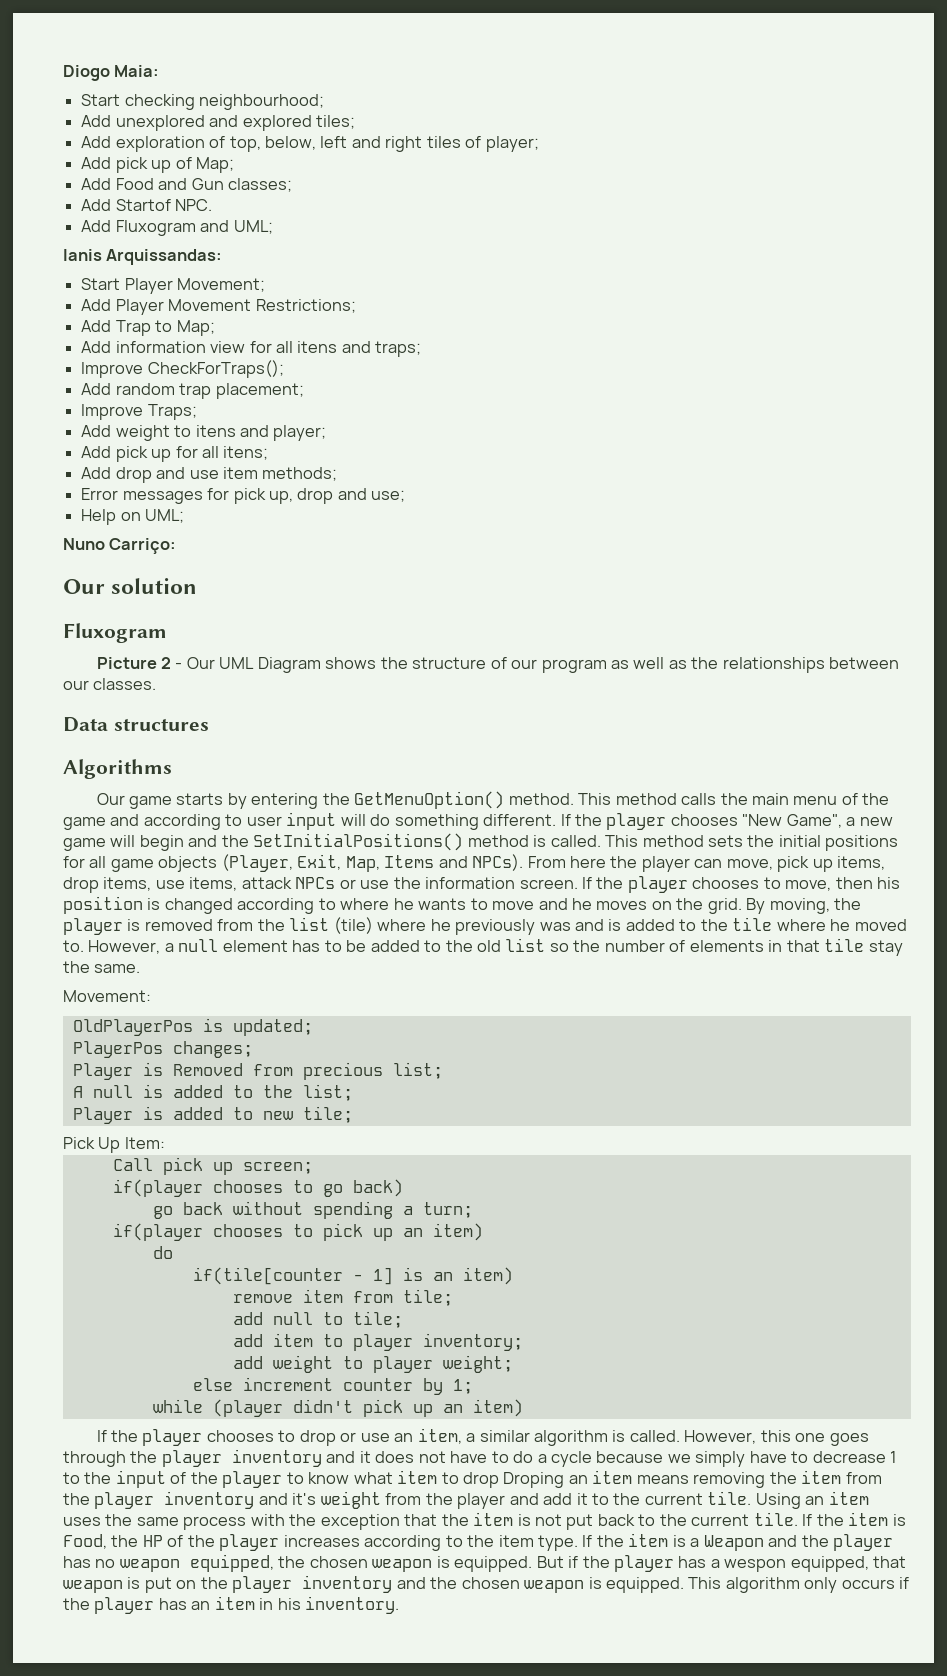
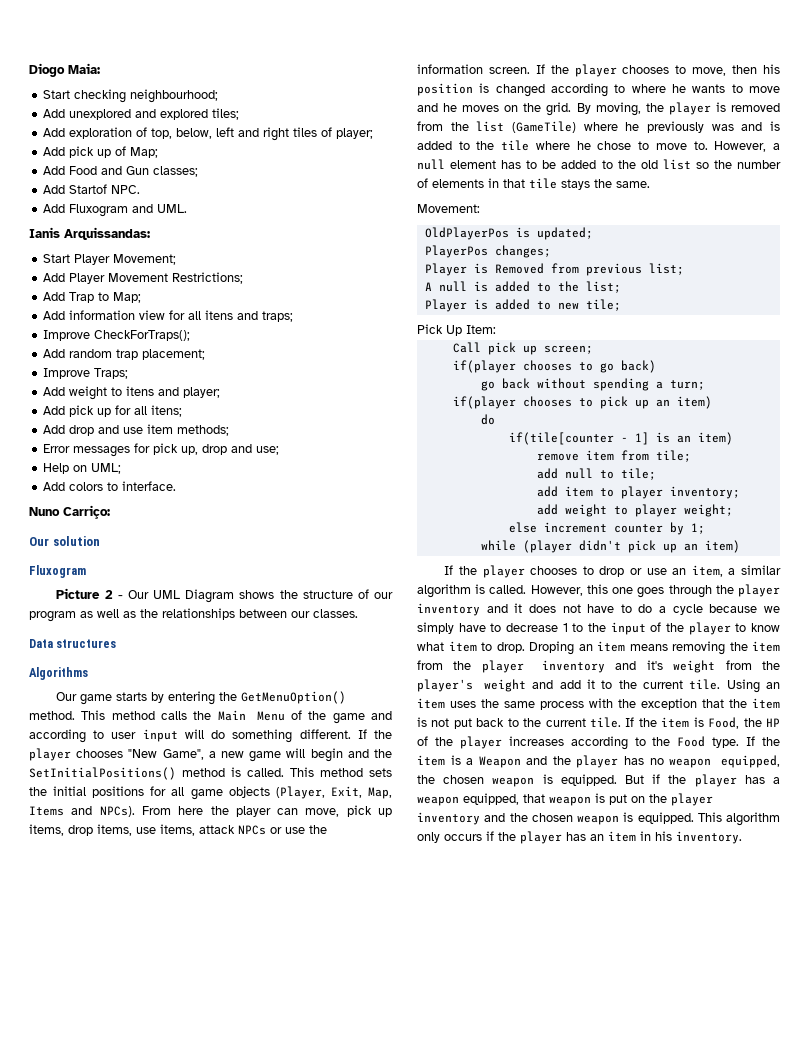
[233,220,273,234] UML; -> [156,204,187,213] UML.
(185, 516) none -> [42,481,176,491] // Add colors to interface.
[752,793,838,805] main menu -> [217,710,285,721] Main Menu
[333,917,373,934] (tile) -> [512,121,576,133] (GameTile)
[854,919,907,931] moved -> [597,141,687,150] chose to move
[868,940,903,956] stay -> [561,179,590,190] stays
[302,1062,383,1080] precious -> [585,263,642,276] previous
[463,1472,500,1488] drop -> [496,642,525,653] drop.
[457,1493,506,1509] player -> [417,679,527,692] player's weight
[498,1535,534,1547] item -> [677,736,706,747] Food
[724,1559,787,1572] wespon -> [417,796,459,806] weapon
--
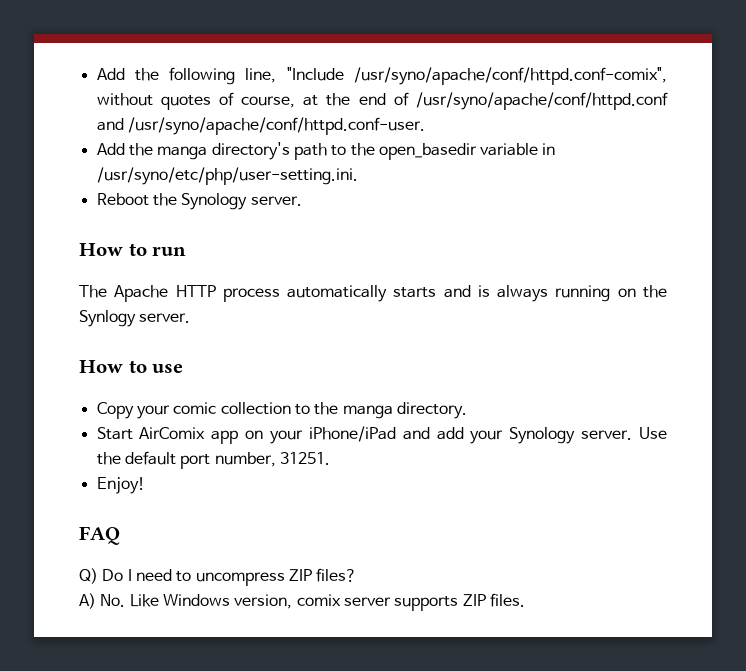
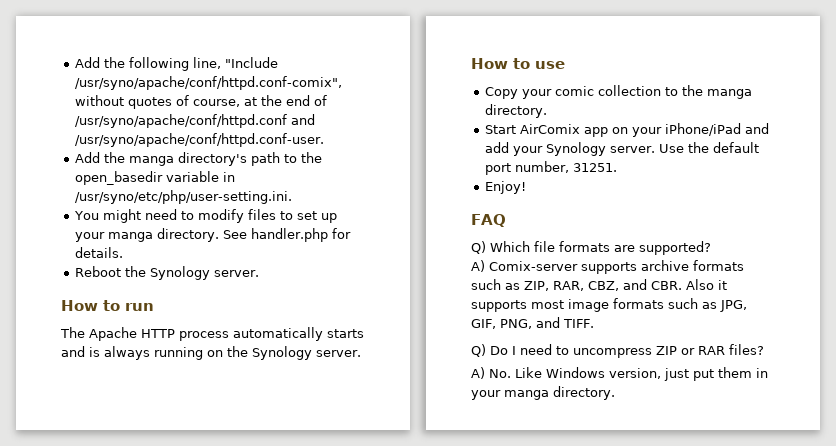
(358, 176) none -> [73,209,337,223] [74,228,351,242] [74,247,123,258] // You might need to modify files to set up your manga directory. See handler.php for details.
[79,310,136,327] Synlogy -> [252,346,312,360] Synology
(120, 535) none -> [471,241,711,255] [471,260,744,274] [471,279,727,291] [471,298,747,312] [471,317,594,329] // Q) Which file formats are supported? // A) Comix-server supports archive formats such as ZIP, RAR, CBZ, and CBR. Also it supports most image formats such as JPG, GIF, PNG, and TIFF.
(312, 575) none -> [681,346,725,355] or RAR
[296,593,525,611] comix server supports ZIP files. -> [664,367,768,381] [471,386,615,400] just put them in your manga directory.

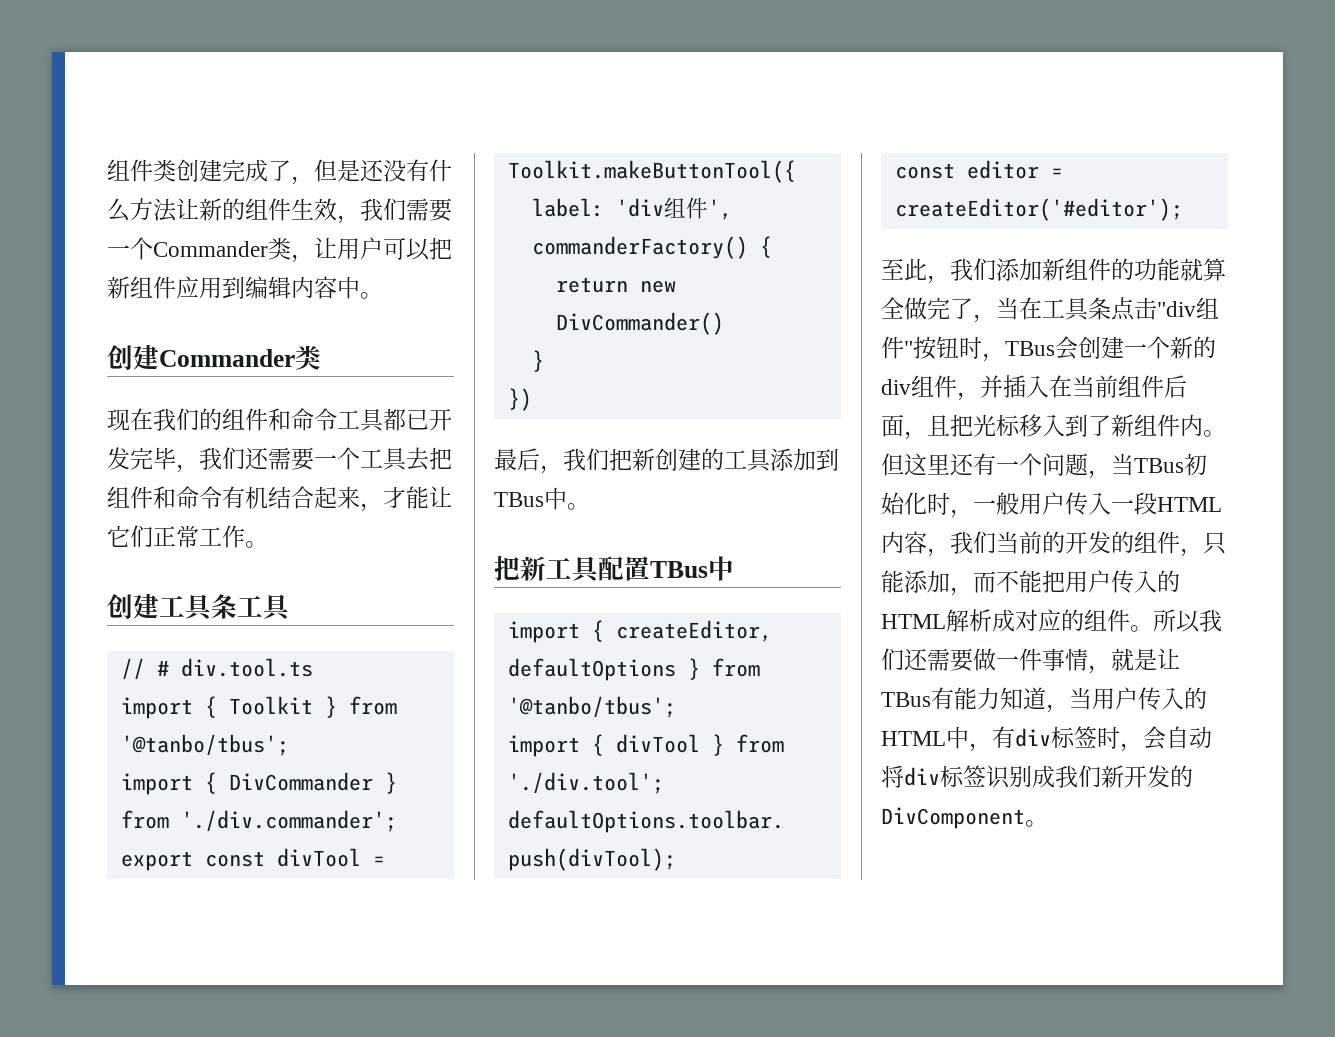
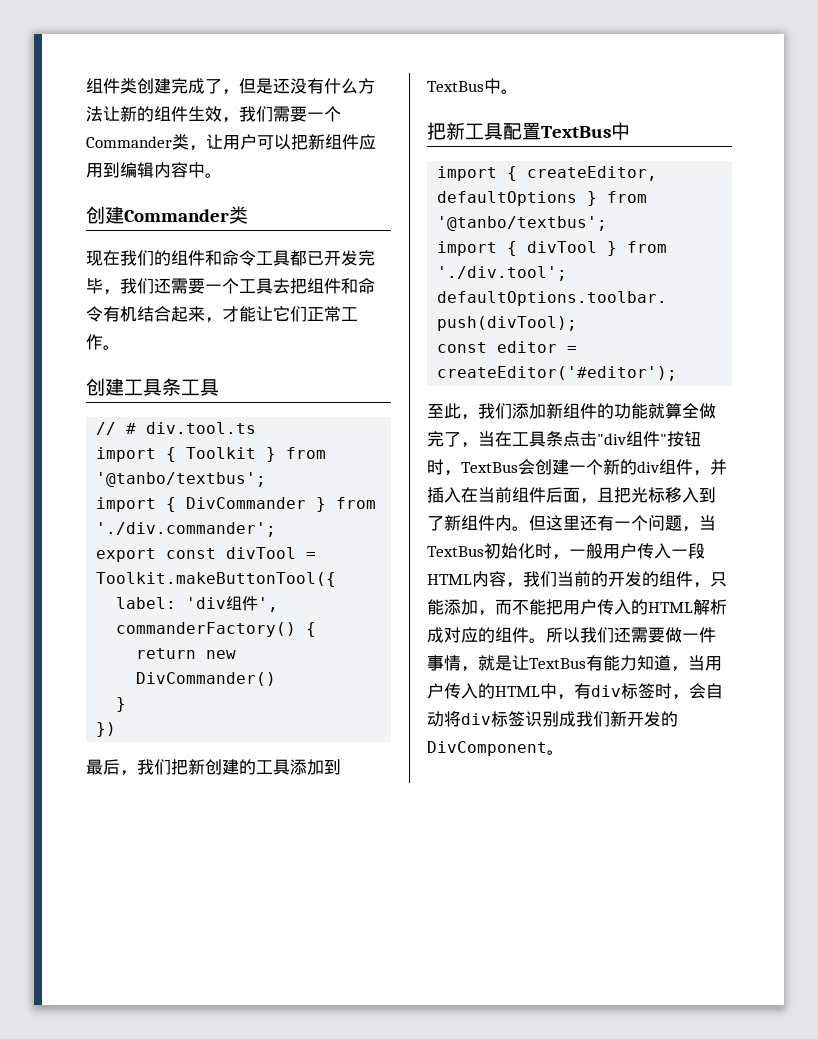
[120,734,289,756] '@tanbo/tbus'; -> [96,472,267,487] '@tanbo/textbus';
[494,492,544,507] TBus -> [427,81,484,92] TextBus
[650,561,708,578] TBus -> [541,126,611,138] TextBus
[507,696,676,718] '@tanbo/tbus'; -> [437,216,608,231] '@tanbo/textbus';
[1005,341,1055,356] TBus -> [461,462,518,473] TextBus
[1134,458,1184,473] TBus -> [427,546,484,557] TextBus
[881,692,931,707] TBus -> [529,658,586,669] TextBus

▶ WORK TO COMPLETE: Give again, word for word, every line of the listing above from the one with "[79,310,136,327] Synlogy ->" to the one with "(120, 535) none", both inclusive, and nothing beyond them.

▶ EXPECTED ANSWER:
[79,310,136,327] Synlogy -> [252,346,312,360] Synology
(120, 535) none -> [471,241,711,255] [471,260,744,274] [471,279,727,291] [471,298,747,312] [471,317,594,329] // Q) Which file formats are supported? // A) Comix-server supports archive formats such as ZIP, RAR, CBZ, and CBR. Also it supports most image formats such as JPG, GIF, PNG, and TIFF.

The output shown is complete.